··· Given information ···

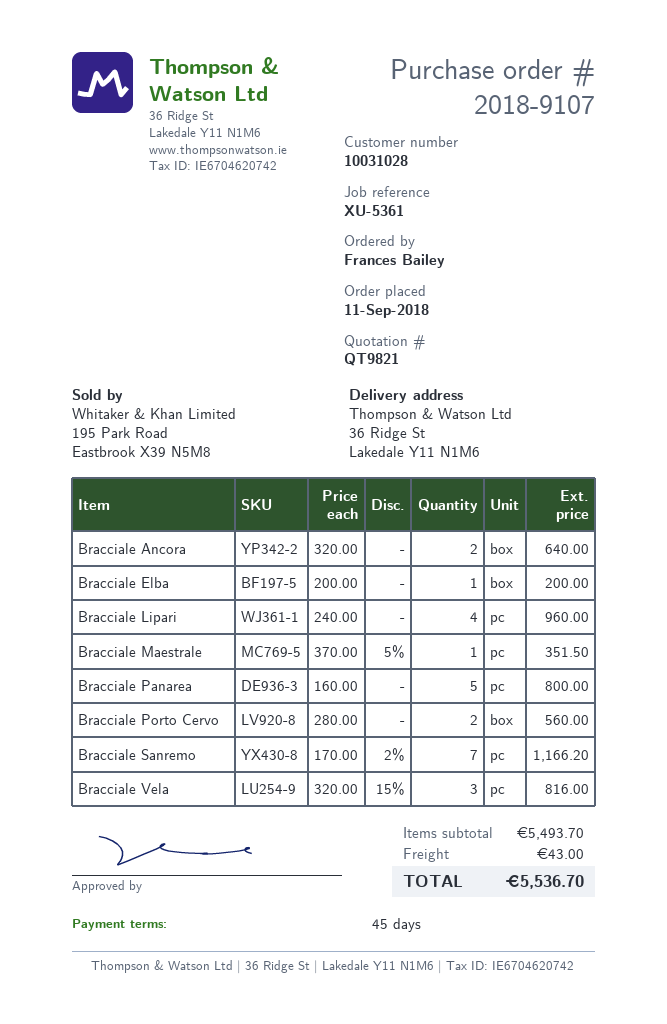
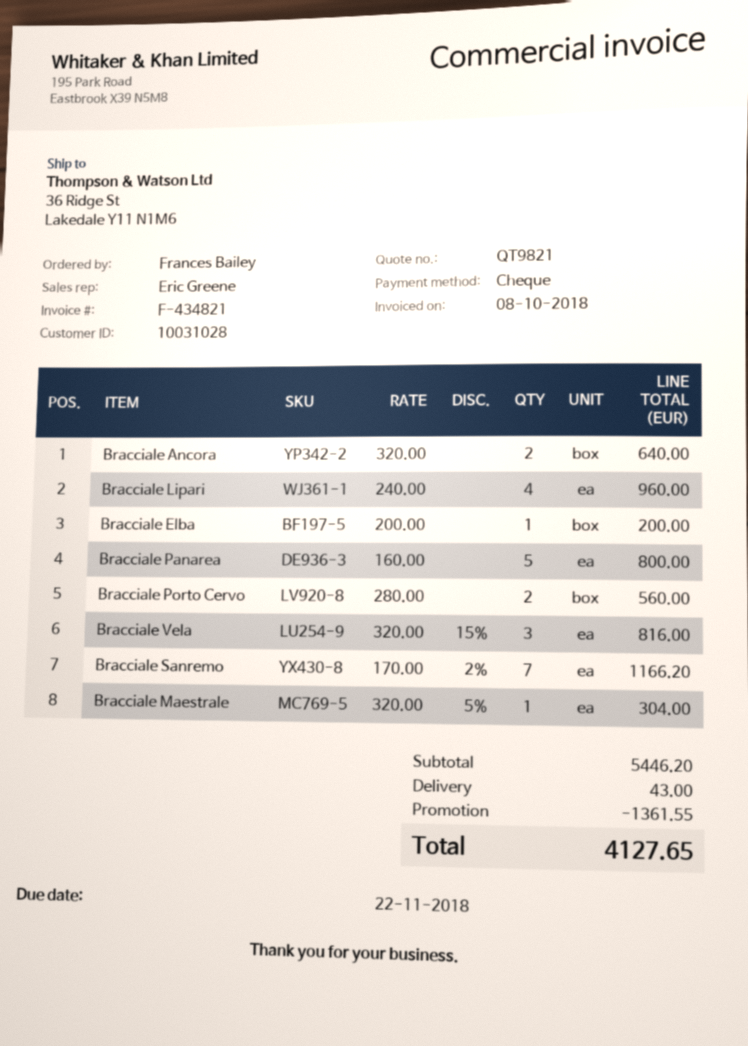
Bracciale Maestrale: 1 x 370.00 - 5% = 351.50 -> 1 x 320.00 - 5% = 304.00
subtotal: 5493.70 -> 5446.20
discount: none -> 1361.55
total: 5536.70 -> 4127.65

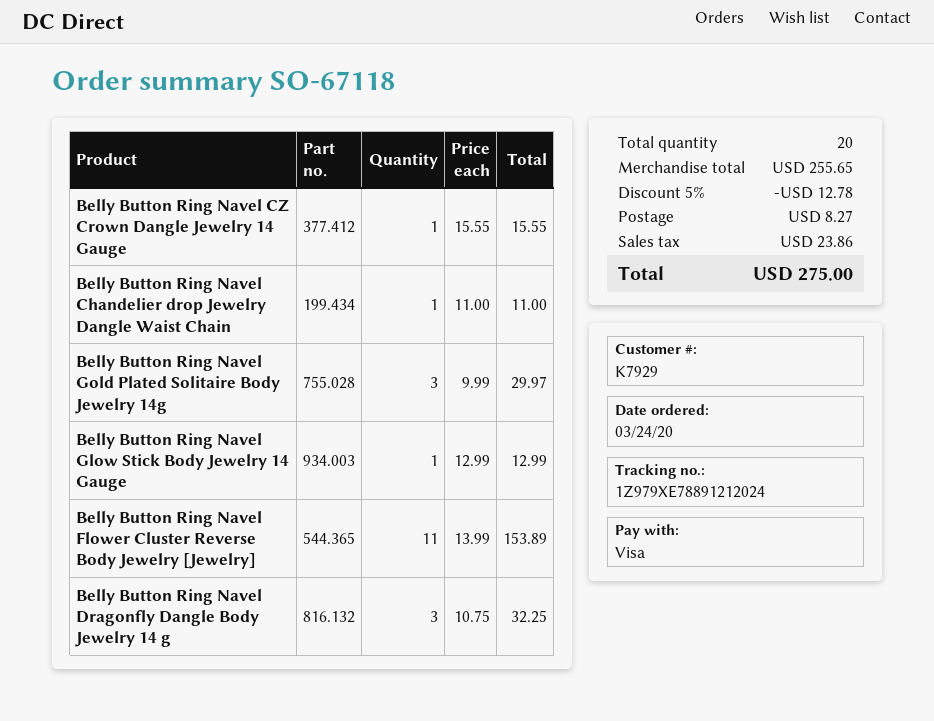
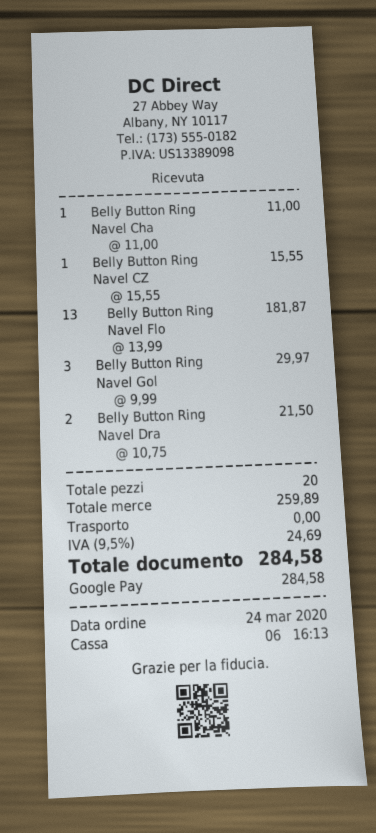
payment method: Visa -> Google Pay
Belly Button Ring Navel Glow Stick Body Jewelry 14 Gauge: 1 x 12.99 = 12.99 -> none
Belly Button Ring Navel Flower Cluster Reverse Body Jewelry [Jewelry]: 11 x 13.99 = 153.89 -> 13 x 13.99 = 181.87
Belly Button Ring Navel Dragonfly Dangle Body Jewelry 14 g: 3 x 10.75 = 32.25 -> 2 x 10.75 = 21.50
subtotal: 255.65 -> 259.89
discount: 5% = 12.78 -> none
shipping: 8.27 -> 0.00
tax: 23.86 -> 24.69
total: 275.00 -> 284.58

···

# Directions
Verbatim, write out the line containing "discount: none -> 1361.55" and all later lines through the end of the records, leaving every picture out.

# Response below
discount: none -> 1361.55
total: 5536.70 -> 4127.65

payment method: Visa -> Google Pay
Belly Button Ring Navel Glow Stick Body Jewelry 14 Gauge: 1 x 12.99 = 12.99 -> none
Belly Button Ring Navel Flower Cluster Reverse Body Jewelry [Jewelry]: 11 x 13.99 = 153.89 -> 13 x 13.99 = 181.87
Belly Button Ring Navel Dragonfly Dangle Body Jewelry 14 g: 3 x 10.75 = 32.25 -> 2 x 10.75 = 21.50
subtotal: 255.65 -> 259.89
discount: 5% = 12.78 -> none
shipping: 8.27 -> 0.00
tax: 23.86 -> 24.69
total: 275.00 -> 284.58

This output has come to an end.